大井川通信

大井川あたりの事ども

泉鏡花を再読する

読書会の課題図書で『高野聖』が指定されたので、久しぶりに泉鏡花を読んでみる。

僕は、大学生の頃、泉鏡花が好きで図書館で全集をめくっていた時期がある。そのときは『歌行燈』を最高の小説だと(それほどたくさんの小説を読んでいないのにもかかわらず)思っていた。

今回流し読みしてみると、やはり面白い。能にまつわる芸事の名人に関する物語(貴種流離譚?)で、たしかに子どもの僕はこういうものが好みだった。芥川と泉鏡花との文芸の天才同士のエピソードにもひどく魅かれていたくらいだから。

ただ、びっくりしたのはストーリーの細部だけでなく、文章の一つ一つまでよく覚えていたことだ。社会人になってからの40年間で何度も読み返したような記憶はないから、学生時代よっぽど打ち込んだ読み方をしていたのだろう。

高野聖』は『歌行燈』とならんで泉鏡花の代表作だから、当時も読んでいたはずだが、あまりいいとは思わなかった。そうすると細部もまるで覚えていない。ただ今回読むと、意外に面白かった。

『歌行燈』はストーリーは軽快で面白いが、人物造形は類型的で深みはない。ヒロインの女性の虐待されたエピソードも可哀そうすぎる。

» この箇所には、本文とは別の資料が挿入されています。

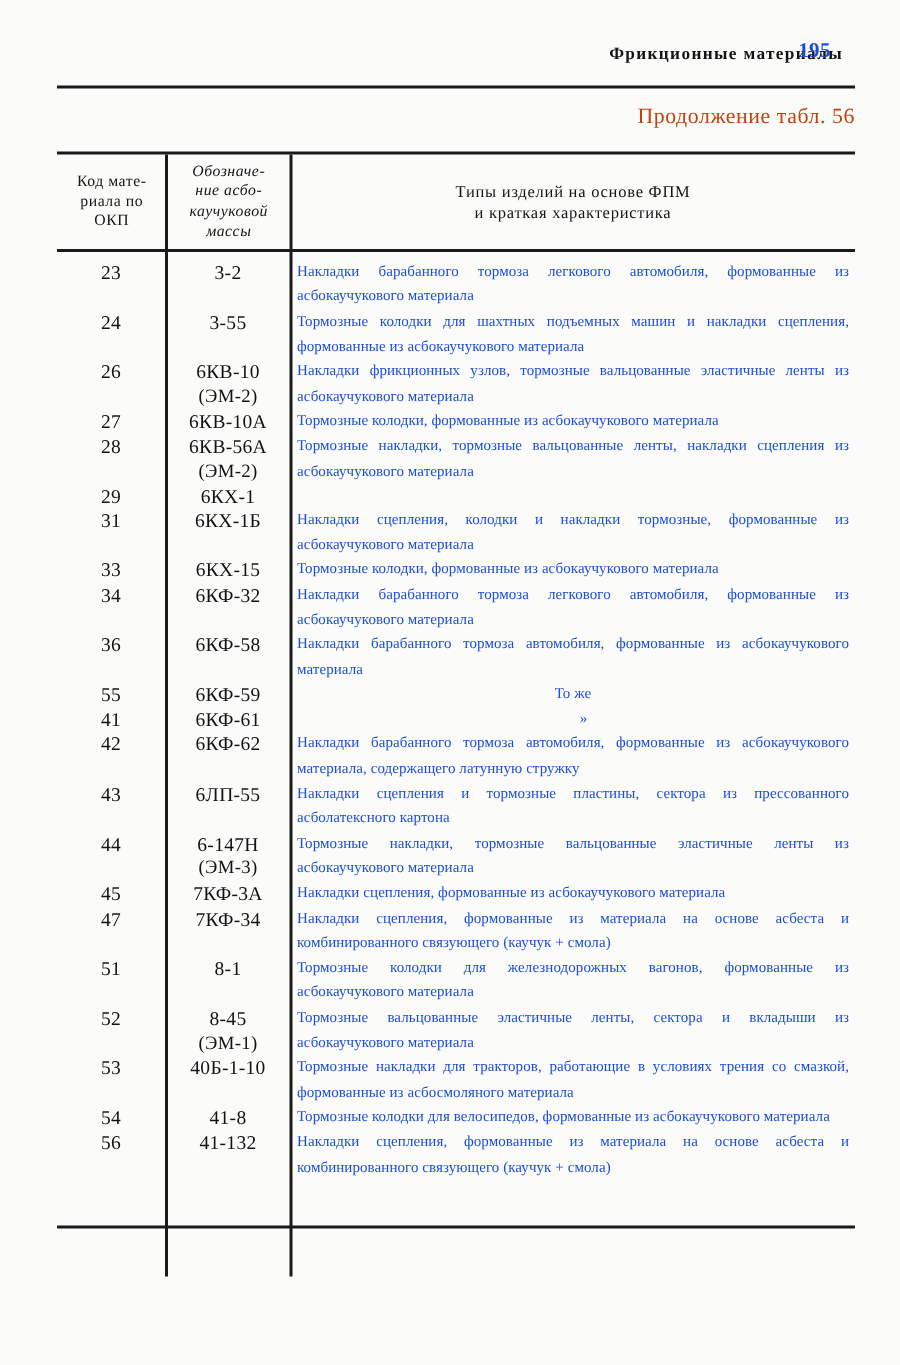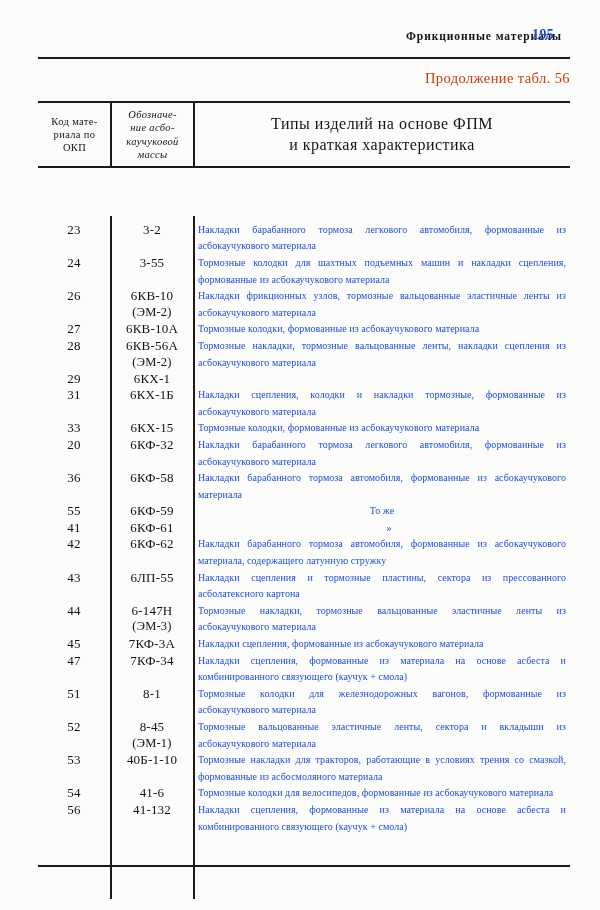--- a/index.html
+++ b/index.html
@@ -103,35 +103,34 @@
     line-height: 1.28;
     letter-spacing: 0.35px;
     color: #151515;
     padding: 0 3px;
     box-sizing: border-box;
   }
   .c1 { left: 0px;   width: 73px; }
   .c2 { left: 73px;  width: 83px; font-style: italic; }
   .c3 { left: 156px; width: 376px; }
 
-  .thead .c3 { font-size: 16px; letter-spacing: 0.5px; }
+  .thead .c3 { font-size: 11px; letter-spacing: 0.5px; }
 
   
   .vrule {
     position: absolute;
     width: 1.7px;
     background: #1a1a1a;
     top: 0;
   }
   .vrule-1 { left: 72px; }
   .vrule-2 { left: 155px; }
 
   .tbody {
     position: relative;
-    margin-top: 48px;
   }
   .row {
     position: relative;
     display: block;
     min-height: 16px;
   }
   .row-inner {
     position: relative;
     min-height: 16px;
   }
@@ -269,21 +268,21 @@
           </div>
           <div class="row">
             <div class="row-inner">
               <div class="code">33</div>
               <div class="desig"><span>6КХ-15</span></div>
               <div class="descr">Тормозные колодки, формованные из асбокаучукового материала</div>
             </div>
           </div>
           <div class="row">
             <div class="row-inner">
-              <div class="code">20</div>
+              <div class="code">34</div>
               <div class="desig"><span>6КФ-32</span></div>
               <div class="descr">Накладки барабанного тормоза легкового автомобиля, формованные из асбокаучукового материала</div>
             </div>
           </div>
           <div class="row">
             <div class="row-inner">
               <div class="code">36</div>
               <div class="desig"><span>6КФ-58</span></div>
               <div class="descr">Накладки барабанного тормоза автомобиля, формованные из асбокаучукового материала</div>
             </div>
@@ -354,21 +353,21 @@
           <div class="row">
             <div class="row-inner">
               <div class="code">53</div>
               <div class="desig"><span>40Б-1-10</span></div>
               <div class="descr">Тормозные накладки для тракторов, работающие в условиях трения со смазкой, формованные из асбосмоляного материала</div>
             </div>
           </div>
           <div class="row">
             <div class="row-inner">
               <div class="code">54</div>
-              <div class="desig"><span>41-6</span></div>
+              <div class="desig"><span>41-8</span></div>
               <div class="descr">Тормозные колодки для велосипедов, формованные из асбокаучукового материала</div>
             </div>
           </div>
           <div class="row">
             <div class="row-inner">
               <div class="code">56</div>
               <div class="desig"><span>41-132</span></div>
               <div class="descr">Накладки сцепления, формованные из материала на основе асбеста и комбинированного связующего (каучук + смола)</div>
             </div>
           </div>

『高野聖』は、主人公の僧が、若い時の姿も、語り手となった晩年の姿もどちらも魅力的だ。仏道が一般に重んじられていた時代の雰囲気が好ましい。山中の女性との妖艶なやりとりの魅力は子どもの僕にはとてもわからなかっただろう。

ところで、読書会に参加する以上は、自分独自の読みというのが欲しいところだ。法律学でいうところの少数有力説のような意見が出せると、議論も盛り上がるだろう。

今回は短い作品だからどうかと思ったが、主宰者からの課題に沿って考えると、うまく少数派となりそうな、しかし説得力のある解釈を作れそうだ。ポイントは、山中に暮らす婦人の存在をどうとらえるかということだ。

一般的には、作中の人物による解釈のとおりに、旅人の男たちを弄んで動物に変えてしまうような恐ろしい妖女というように見るだろう。修行僧は危うく難を逃れたのだと。

ところが前後の経緯から類推すると、彼女はもともと思いやりをもった女性で、集落を滅ぼした山の神によって山中に隔離されて、近づく男たちは山の神の嫉妬によって動物に変身させられると見るべきだろう。女性が山中に残るのは身体の不自由な夫の面倒と故郷の供養のためではないかと。

手前味噌でいえば、この解釈は、自然とその中に潜む神威の存在に敏感だった昔の人々の視点に立たなければ、気づくことのできない読みのような気がする。